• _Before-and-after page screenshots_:
>>>
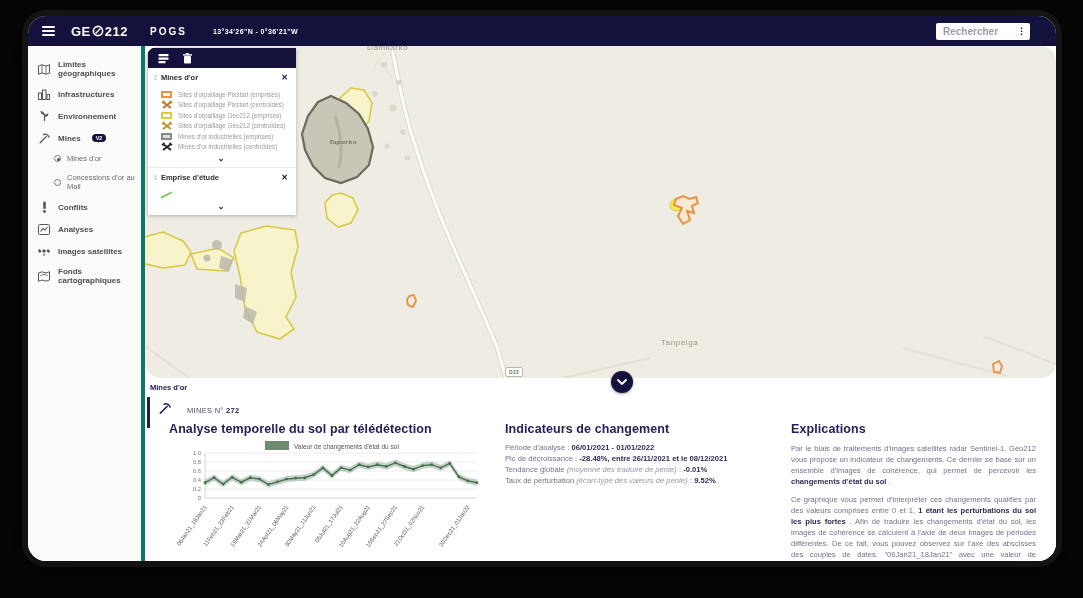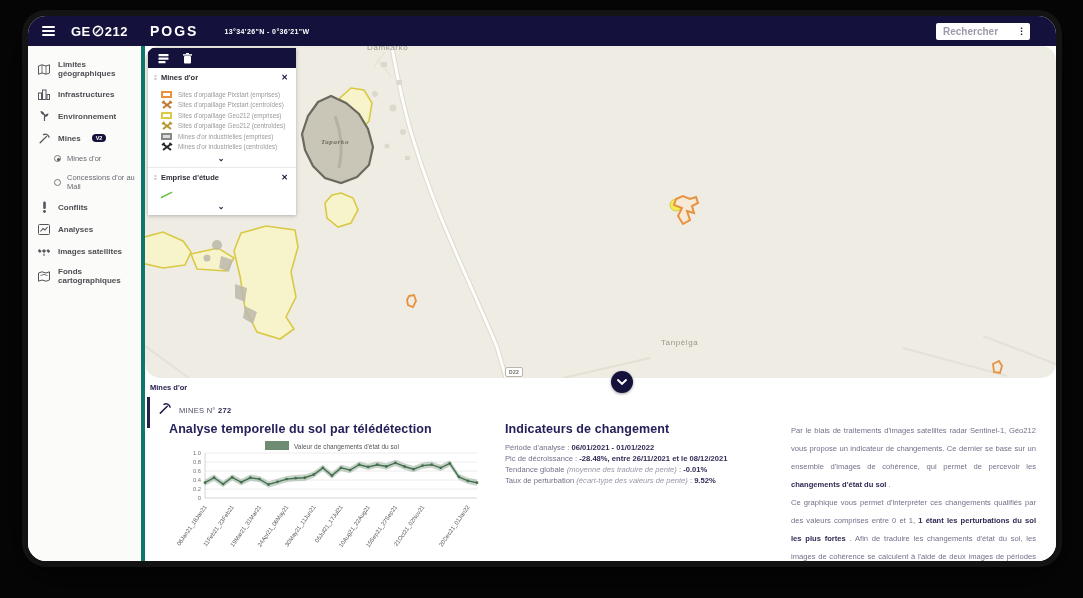--- a/index.html
+++ b/index.html
@@ -6,21 +6,21 @@
   html,body { width:1083px; height:598px; background:#060606; font-family:"Liberation Sans", sans-serif; overflow:hidden; }
   .window { position:absolute; left:28px; top:16px; width:1028px; height:545px; background:#fff;
             border-radius:18px; overflow:hidden; box-shadow:0 0 0 6px rgba(40,40,40,.45), 0 10px 40px rgba(0,0,0,.9); }
 
   
   .topbar { height:30px; background:#14123c; display:flex; align-items:center; padding:0 14px; color:#fff; }
   .hamburger { width:13px; display:flex; flex-direction:column; gap:2px; cursor:pointer; margin-right:16px; }
   .hamburger i { display:block; height:2px; background:#fff; border-radius:1px; }
   .logo { display:flex; align-items:center; font-weight:700; font-size:13px; letter-spacing:.5px; }
   .logo svg { margin:0 1px; }
-  .app-name { font-weight:700; font-size:14px; letter-spacing:2px; margin-left:22px; }
+  .app-name { font-weight:700; font-size:10px; letter-spacing:2px; margin-left:22px; }
   .coords { font-weight:700; font-size:7px; letter-spacing:.4px; margin-left:26px; }
   .search-box { margin-left:auto; margin-right:12px; width:94px; height:17px; background:#fff; border-radius:2px;
                 display:flex; align-items:center; padding:0 4px 0 7px; }
   .search-box input { border:none; outline:none; width:100%; font-size:10px; color:#333; font-weight:700; font-family:"Liberation Sans",sans-serif; }
   .search-box input::placeholder { color:#9b9bab; }
   .dots-menu { color:#14123c; font-weight:700; font-size:9px; line-height:9px; cursor:pointer; }
 
   
   .body { display:flex; height:515px; }
   .sidebar { width:117px; background:#fbfbfa; border-right:4px solid #0f766e; padding-top:9px; flex-shrink:0; }
@@ -28,21 +28,21 @@
   .side-item .ic { width:12px; height:12px; flex-shrink:0; display:flex; align-items:center; justify-content:center; color:#55555c; }
   .badge { background:#14123c; color:#fff; font-size:5.5px; font-weight:700; border-radius:6px; padding:1px 4px; margin-left:3px; }
   .sub-item { display:flex; align-items:center; gap:6px; padding:5px 0 5px 26px; color:#6a6a70; font-size:7.5px; cursor:pointer; }
   .radio { width:7px; height:7px; border:1px solid #777; border-radius:50%; position:relative; flex-shrink:0; }
   .radio.sel::after { content:""; position:absolute; left:1.5px; top:1.5px; width:3px; height:3px; border-radius:50%; background:#555; }
 
   .main { flex:1; position:relative; }
   .map { position:relative; height:332px; background:#efece3; overflow:hidden;border-radius:15px; }
   .map svg.basemap { position:absolute; left:0; top:0; }
   .map-label { position:absolute; color:#9a968c; font-size:8px; letter-spacing:.6px; white-space:nowrap; }
-  .map-label.area { color:#6e6c5c; font-size:7px; font-weight:700; font-style:italic; font-family:"Liberation Serif",serif; }
+  .map-label.area { color:#6e6c5c; font-size:7px; font-weight:700; font-style:italic; font-family:"Liberation Serif",serif;margin-left:8px; }
   .map-label.shield { background:#fff; border:1px solid #b9b6ad; border-radius:2px; color:#6a675e; font-size:5px; font-weight:700; padding:1px 3px; letter-spacing:.3px; }
 
   
   .legend { position:absolute; left:3px; top:2px; width:148px; box-shadow:0 1px 4px rgba(0,0,0,.25); }
   .legend-header { height:20px; background:#14123c; display:flex; align-items:center; gap:14px; padding:0 10px; }
   .legend-header .hic { color:#fff; cursor:pointer; display:flex; }
   .legend-body { background:#fff; }
   .legend-section { padding:5px 8px 3px 6px; border-bottom:1px solid #e9e9e9; }
   .legend-section:last-child { border-bottom:none; }
   .ls-title-row { display:flex; align-items:center; gap:5px; }
@@ -57,32 +57,32 @@
   .chev { text-align:center; color:#14123c; font-size:8px; font-weight:700; line-height:10px; cursor:pointer; margin-top:2px; }
 
   .collapse-btn { position:absolute; left:466px; top:325px; width:22px; height:22px; border-radius:50%; background:#14123c;
                   color:#fff; display:flex; align-items:center; justify-content:center; cursor:pointer; z-index:5;
                   box-shadow:0 1px 3px rgba(0,0,0,.4); font-size:9px; }
 
   
   .panel { position:relative; height:183px; background:#fff; }
   .breadcrumb { position:absolute; left:5px; top:5px; font-size:7.5px; font-weight:700; color:#23204e; }
   .accent-bar { position:absolute; left:2px; top:19px; width:3px; height:31px; background:#23204e; }
-  .mine-row { position:absolute; left:13px; top:23px; display:flex; align-items:center; gap:8px; }
+  .mine-row { position:absolute; left:13px; top:23px; display:flex; align-items:center; gap:16px; }
   .mine-row .mic { color:#23204e; }
   .mine-title { font-size:7.5px; color:#4b4b60; letter-spacing:.3px; }
   .mine-title b { color:#23204e; }
   .col-title { font-size:12.5px; font-weight:700; color:#24215a; letter-spacing:.1px; }
   .chart-col { position:absolute; left:20px; top:44px; width:325px; }
   .chart-col .col-title { margin-left:4px; }
   .ind-col { position:absolute; left:360px; top:44px; width:292px; }
   .ind-lines { margin-top:6px; }
   .ind-line { font-size:7.6px; line-height:11px; color:#72718a; }
   .exp-col { position:absolute; left:646px; top:44px; width:245px; }
-  .exp-par { font-size:7.6px; line-height:18px; color:#72718a; text-align:justify; margin-top:0; }
+  .exp-par { font-size:7.6px; line-height:11px; color:#72718a; text-align:justify; margin-top:7px; }
   .run-n { }
   .run-b { font-weight:700; color:#2f2c55; }
   .run-i { font-style:italic; color:#9897a8; }
 </style>
 </head>
 <body>
 
 <div class="window">
 
   <div class="topbar">
@@ -443,20 +443,21 @@
           <div class="col-title">Indicateurs de changement</div>
           <div class="ind-lines" id="indicator-lines">
               <div class="ind-line"><span class="run-n">Période d'analyse : </span><span class="run-b">06/01/2021 - 01/01/2022</span></div>
               <div class="ind-line"><span class="run-n">Pic de décroissance : </span><span class="run-b">-28.48%, entre 26/11/2021 et le 08/12/2021</span></div>
               <div class="ind-line"><span class="run-n">Tendance globale </span><span class="run-i">(moyenne des traduire de pente)</span><span class="run-n"> : </span><span class="run-b">-0.01%</span></div>
               <div class="ind-line"><span class="run-n">Taux de perturbation </span><span class="run-i">(écart-type des valeurs de pente)</span><span class="run-n"> : </span><span class="run-b">9.52%</span></div>
             </div>
         </div>
 
         <div class="exp-col">
+          <div class="col-title">Explications</div>
           <div id="explanation-pars">
               <div class="exp-par"><span class="run-n">Par le biais de traitements d'images satellites radar Sentinel-1, Géo212 vous propose un indicateur de changements. Ce dernier se base sur un ensemble d'images de cohérence, qui permet de percevoir les </span><span class="run-b">changements d'état du sol</span><span class="run-n"> .</span></div>
               <div class="exp-par"><span class="run-n">Ce graphique vous permet d'interpréter ces changements qualifiés par des valeurs comprises entre 0 et 1, </span><span class="run-b">1 étant les perturbations du sol les plus fortes</span><span class="run-n"> . Afin de traduire les changements d'état du sol, les images de cohérence se calculent à l'aide de deux images de périodes différentes. De ce fait, vous pouvez observez sur l'axe des abscisses des couples de dates. "06Jan21_18Jan21" avec une valeur de changement de 0.2 se lit :</span></div>
             </div>
         </div>
       </div>
 
     </div>
   </div>
 </div>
<<<
• _Your objective_: Exclude all images and restate the records above word for word.

• _Task output_:
--- a/index.html
+++ b/index.html
@@ -6,21 +6,21 @@
   html,body { width:1083px; height:598px; background:#060606; font-family:"Liberation Sans", sans-serif; overflow:hidden; }
   .window { position:absolute; left:28px; top:16px; width:1028px; height:545px; background:#fff;
             border-radius:18px; overflow:hidden; box-shadow:0 0 0 6px rgba(40,40,40,.45), 0 10px 40px rgba(0,0,0,.9); }
 
   
   .topbar { height:30px; background:#14123c; display:flex; align-items:center; padding:0 14px; color:#fff; }
   .hamburger { width:13px; display:flex; flex-direction:column; gap:2px; cursor:pointer; margin-right:16px; }
   .hamburger i { display:block; height:2px; background:#fff; border-radius:1px; }
   .logo { display:flex; align-items:center; font-weight:700; font-size:13px; letter-spacing:.5px; }
   .logo svg { margin:0 1px; }
-  .app-name { font-weight:700; font-size:14px; letter-spacing:2px; margin-left:22px; }
+  .app-name { font-weight:700; font-size:10px; letter-spacing:2px; margin-left:22px; }
   .coords { font-weight:700; font-size:7px; letter-spacing:.4px; margin-left:26px; }
   .search-box { margin-left:auto; margin-right:12px; width:94px; height:17px; background:#fff; border-radius:2px;
                 display:flex; align-items:center; padding:0 4px 0 7px; }
   .search-box input { border:none; outline:none; width:100%; font-size:10px; color:#333; font-weight:700; font-family:"Liberation Sans",sans-serif; }
   .search-box input::placeholder { color:#9b9bab; }
   .dots-menu { color:#14123c; font-weight:700; font-size:9px; line-height:9px; cursor:pointer; }
 
   
   .body { display:flex; height:515px; }
   .sidebar { width:117px; background:#fbfbfa; border-right:4px solid #0f766e; padding-top:9px; flex-shrink:0; }
@@ -28,21 +28,21 @@
   .side-item .ic { width:12px; height:12px; flex-shrink:0; display:flex; align-items:center; justify-content:center; color:#55555c; }
   .badge { background:#14123c; color:#fff; font-size:5.5px; font-weight:700; border-radius:6px; padding:1px 4px; margin-left:3px; }
   .sub-item { display:flex; align-items:center; gap:6px; padding:5px 0 5px 26px; color:#6a6a70; font-size:7.5px; cursor:pointer; }
   .radio { width:7px; height:7px; border:1px solid #777; border-radius:50%; position:relative; flex-shrink:0; }
   .radio.sel::after { content:""; position:absolute; left:1.5px; top:1.5px; width:3px; height:3px; border-radius:50%; background:#555; }
 
   .main { flex:1; position:relative; }
   .map { position:relative; height:332px; background:#efece3; overflow:hidden;border-radius:15px; }
   .map svg.basemap { position:absolute; left:0; top:0; }
   .map-label { position:absolute; color:#9a968c; font-size:8px; letter-spacing:.6px; white-space:nowrap; }
-  .map-label.area { color:#6e6c5c; font-size:7px; font-weight:700; font-style:italic; font-family:"Liberation Serif",serif; }
+  .map-label.area { color:#6e6c5c; font-size:7px; font-weight:700; font-style:italic; font-family:"Liberation Serif",serif;margin-left:8px; }
   .map-label.shield { background:#fff; border:1px solid #b9b6ad; border-radius:2px; color:#6a675e; font-size:5px; font-weight:700; padding:1px 3px; letter-spacing:.3px; }
 
   
   .legend { position:absolute; left:3px; top:2px; width:148px; box-shadow:0 1px 4px rgba(0,0,0,.25); }
   .legend-header { height:20px; background:#14123c; display:flex; align-items:center; gap:14px; padding:0 10px; }
   .legend-header .hic { color:#fff; cursor:pointer; display:flex; }
   .legend-body { background:#fff; }
   .legend-section { padding:5px 8px 3px 6px; border-bottom:1px solid #e9e9e9; }
   .legend-section:last-child { border-bottom:none; }
   .ls-title-row { display:flex; align-items:center; gap:5px; }
@@ -57,32 +57,32 @@
   .chev { text-align:center; color:#14123c; font-size:8px; font-weight:700; line-height:10px; cursor:pointer; margin-top:2px; }
 
   .collapse-btn { position:absolute; left:466px; top:325px; width:22px; height:22px; border-radius:50%; background:#14123c;
                   color:#fff; display:flex; align-items:center; justify-content:center; cursor:pointer; z-index:5;
                   box-shadow:0 1px 3px rgba(0,0,0,.4); font-size:9px; }
 
   
   .panel { position:relative; height:183px; background:#fff; }
   .breadcrumb { position:absolute; left:5px; top:5px; font-size:7.5px; font-weight:700; color:#23204e; }
   .accent-bar { position:absolute; left:2px; top:19px; width:3px; height:31px; background:#23204e; }
-  .mine-row { position:absolute; left:13px; top:23px; display:flex; align-items:center; gap:8px; }
+  .mine-row { position:absolute; left:13px; top:23px; display:flex; align-items:center; gap:16px; }
   .mine-row .mic { color:#23204e; }
   .mine-title { font-size:7.5px; color:#4b4b60; letter-spacing:.3px; }
   .mine-title b { color:#23204e; }
   .col-title { font-size:12.5px; font-weight:700; color:#24215a; letter-spacing:.1px; }
   .chart-col { position:absolute; left:20px; top:44px; width:325px; }
   .chart-col .col-title { margin-left:4px; }
   .ind-col { position:absolute; left:360px; top:44px; width:292px; }
   .ind-lines { margin-top:6px; }
   .ind-line { font-size:7.6px; line-height:11px; color:#72718a; }
   .exp-col { position:absolute; left:646px; top:44px; width:245px; }
-  .exp-par { font-size:7.6px; line-height:18px; color:#72718a; text-align:justify; margin-top:0; }
+  .exp-par { font-size:7.6px; line-height:11px; color:#72718a; text-align:justify; margin-top:7px; }
   .run-n { }
   .run-b { font-weight:700; color:#2f2c55; }
   .run-i { font-style:italic; color:#9897a8; }
 </style>
 </head>
 <body>
 
 <div class="window">
 
   <div class="topbar">
@@ -443,20 +443,21 @@
           <div class="col-title">Indicateurs de changement</div>
           <div class="ind-lines" id="indicator-lines">
               <div class="ind-line"><span class="run-n">Période d'analyse : </span><span class="run-b">06/01/2021 - 01/01/2022</span></div>
               <div class="ind-line"><span class="run-n">Pic de décroissance : </span><span class="run-b">-28.48%, entre 26/11/2021 et le 08/12/2021</span></div>
               <div class="ind-line"><span class="run-n">Tendance globale </span><span class="run-i">(moyenne des traduire de pente)</span><span class="run-n"> : </span><span class="run-b">-0.01%</span></div>
               <div class="ind-line"><span class="run-n">Taux de perturbation </span><span class="run-i">(écart-type des valeurs de pente)</span><span class="run-n"> : </span><span class="run-b">9.52%</span></div>
             </div>
         </div>
 
         <div class="exp-col">
+          <div class="col-title">Explications</div>
           <div id="explanation-pars">
               <div class="exp-par"><span class="run-n">Par le biais de traitements d'images satellites radar Sentinel-1, Géo212 vous propose un indicateur de changements. Ce dernier se base sur un ensemble d'images de cohérence, qui permet de percevoir les </span><span class="run-b">changements d'état du sol</span><span class="run-n"> .</span></div>
               <div class="exp-par"><span class="run-n">Ce graphique vous permet d'interpréter ces changements qualifiés par des valeurs comprises entre 0 et 1, </span><span class="run-b">1 étant les perturbations du sol les plus fortes</span><span class="run-n"> . Afin de traduire les changements d'état du sol, les images de cohérence se calculent à l'aide de deux images de périodes différentes. De ce fait, vous pouvez observez sur l'axe des abscisses des couples de dates. "06Jan21_18Jan21" avec une valeur de changement de 0.2 se lit :</span></div>
             </div>
         </div>
       </div>
 
     </div>
   </div>
 </div>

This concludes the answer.